Speaker 3:The impetus for me really finally walking away from the cult fully, I think. Well, I was in the library because I'm basically Hermione and I was researching something in Hebrew and Greek and I realized that this one verse that Bill Gothard used that had hung over my head my whole life. He had mistranslated it. It did not mean what he thought at all or what he said, what he told us. It meant. It didn't mean that at all. And then I started researching more and more and more of the Bible verses that Bill Gothard cherry picked in IBLP to force his ideology down all of our throats. And again and again it was like nope, that's not what it means in context. That's not what it means in context. That's not what it means in context.
Speaker 3:And I had an existential crisis in the library. I didn't know what to do. I felt like my whole world was falling apart, but also like I was free at the same time. And I looked over and there was a young woman that I kind of sort of knew just a tiny little bit, like we weren't close friends but we'd been in some classes together and I walked up to her and I think I said something like hi, I know, we don't know each other really well, but my whole world just fell apart. But I'm also like really excited because I just figured everything out and I just needed to tell someone and she looked at me and she was like OK, amanda, and I walked out of the library a different person I had known my whole life. Something was wrong, that there were logical inconsistencies, that things just did not add up, that I was always creeped out by Bill. His teachings never really fully made sense to me, it just didn't feel right.
Speaker 3:No, it didn't, and it didn't logic right. And that day in the library, I think I was like a junior in college when it all finally like oh, this is why it's wrong. Because it's wrong.
Speaker 1:When you finally left the cult, how did you handle it?

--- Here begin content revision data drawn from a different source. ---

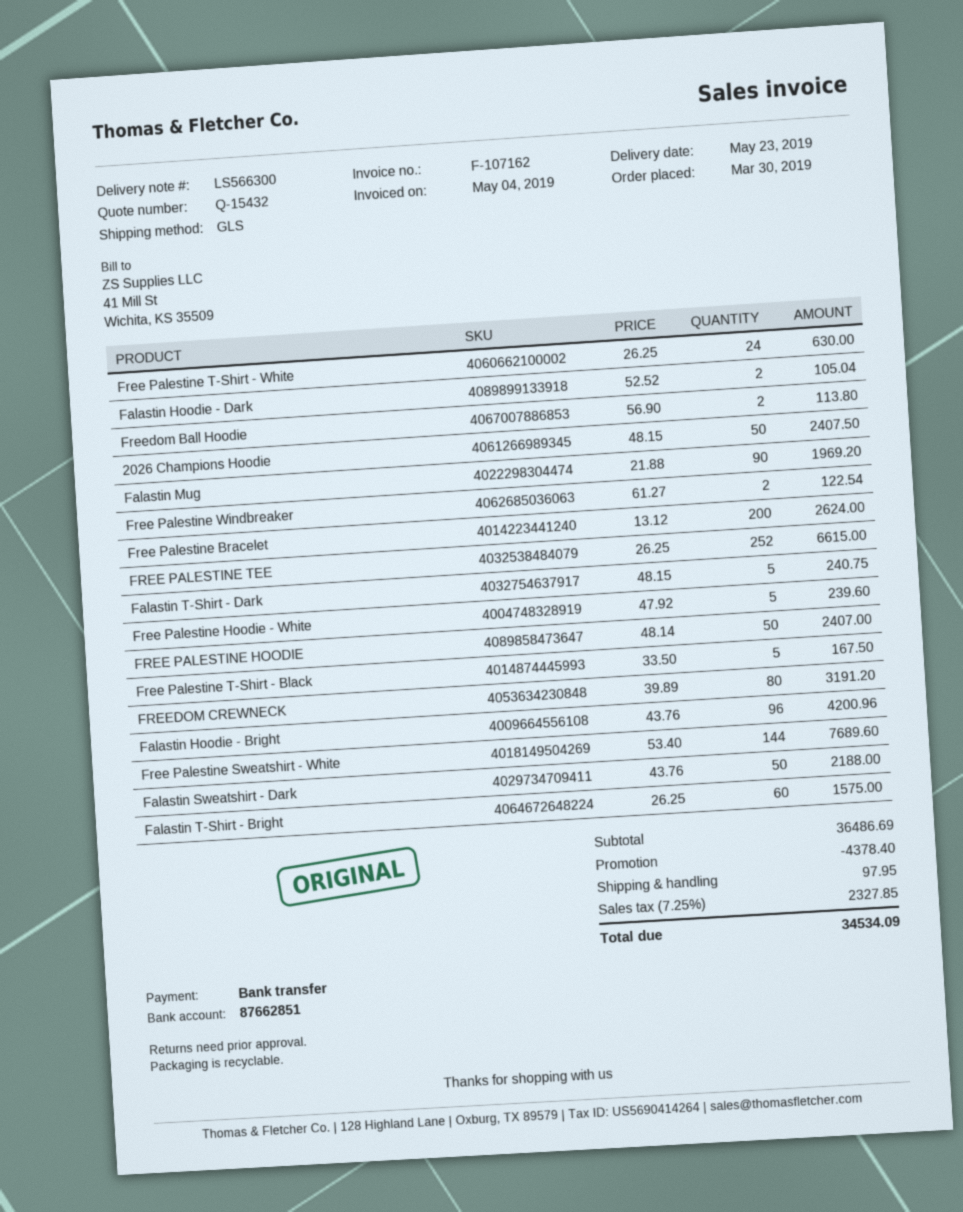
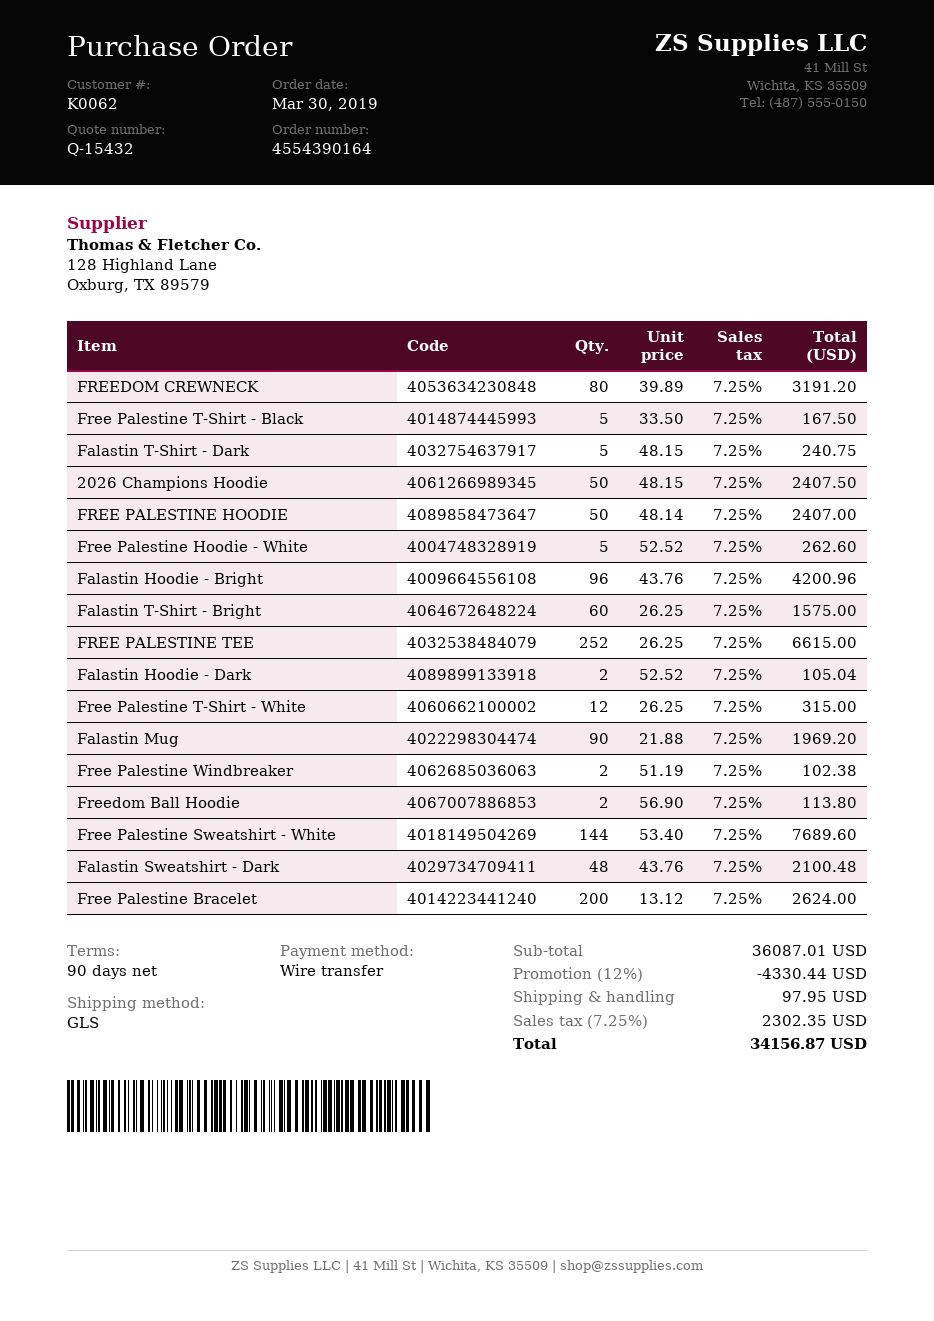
Free Palestine T-Shirt - White: 24 x 26.25 = 630.00 -> 12 x 26.25 = 315.00
Free Palestine Windbreaker: 2 x 61.27 = 122.54 -> 2 x 51.19 = 102.38
Free Palestine Hoodie - White: 5 x 47.92 = 239.60 -> 5 x 52.52 = 262.60
Falastin Sweatshirt - Dark: 50 x 43.76 = 2188.00 -> 48 x 43.76 = 2100.48
subtotal: 36486.69 -> 36087.01
discount: 4378.40 -> 4330.44
tax: 7.25% = 2327.85 -> 7.25% = 2302.35
total: 34534.09 -> 34156.87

Speaker 3:It was slow. I mean, I had already started to back away from my biological family. They hated the fact that as an adult, as a young adult in college, I started getting help for the sexual assault, that I started going to counseling and just basically I was speaking about it how dare I? And they were very harmful in their responses to that. So I had just slowly been stepping back from them for years and you know, it showed up in small ways, Like I'd wear a strapless dress to an event like a wedding, a family wedding.
Speaker 4:How dare I?
Speaker 3:Amanda's evil now. Or a Thanksgiving with the relatives who were not cold. It was just my immediate family that was in the cold. My relatives and extended family were not. I would have a glass of wine, definitely demon possessed and going to hell.

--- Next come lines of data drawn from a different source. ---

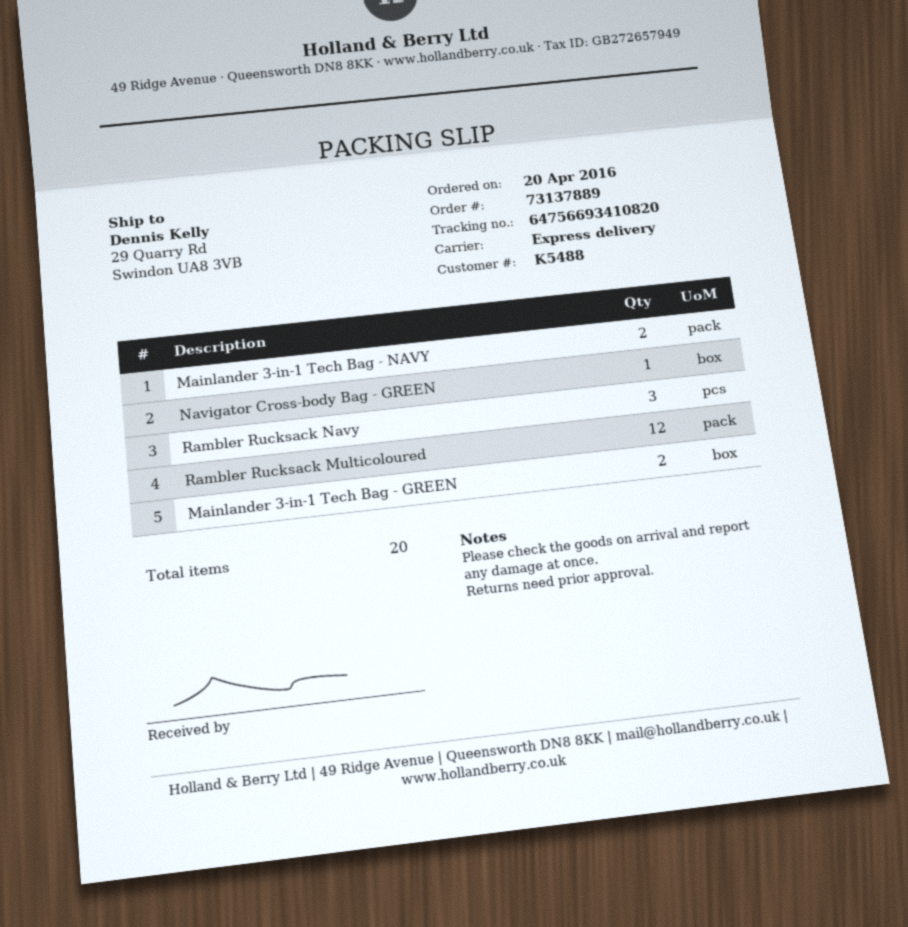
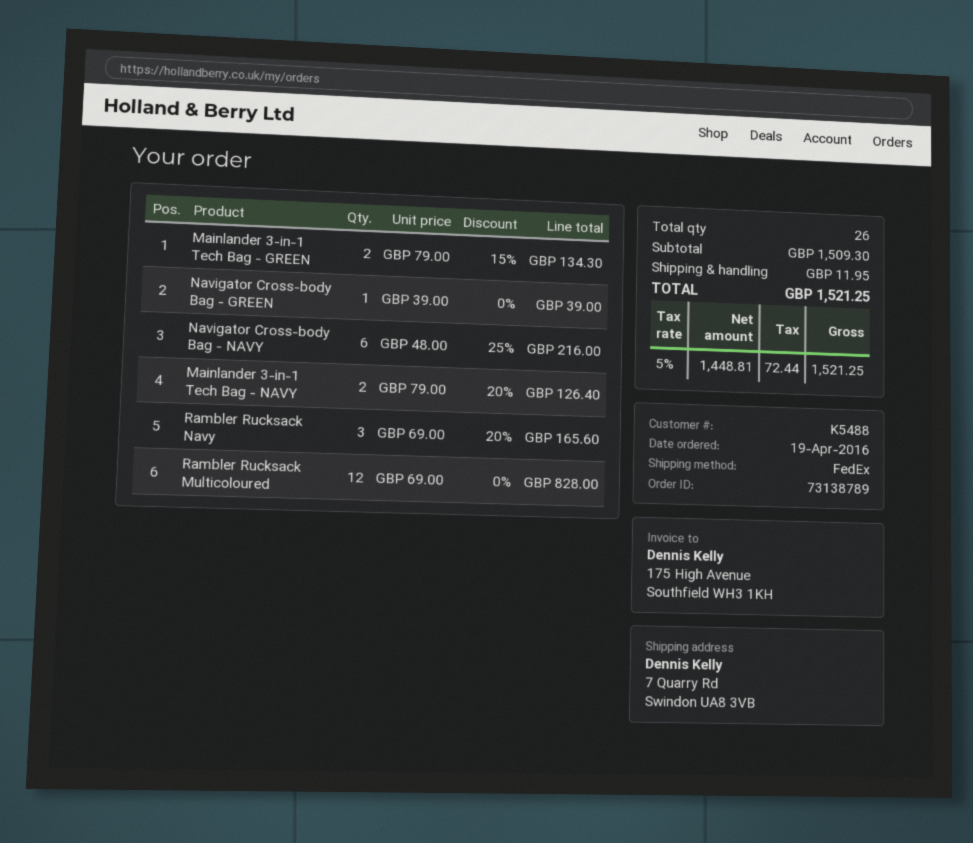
order number: 73137889 -> 73138789
order date: 2016-04-20 -> 2016-04-19
shipping method: express -> FedEx
ship to: 29 Quarry Rd, Swindon UA8 3VB -> 7 Quarry Rd, Swindon UA8 3VB
Navigator Cross-body Bag - NAVY: none -> 6
total quantity: 20 -> 26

Speaker 4:So I think they just kind of saw it in my life choices as I aged, I think getting out of the house when she moved off to college was, I mean, as most people do. You learn a lot and you find out a lot about yourself when you move away to college and she wasn't living at home.
Speaker 1:The distance was good. That was their mistake.
Speaker 4:Yeah, pretty much. That's how I see it. They'd agree with you. They let her out of the house and the rest is history.
Speaker 1:Look what happened when you were younger. Were you isolated enough that you sort of looked at the outside world as something foreign?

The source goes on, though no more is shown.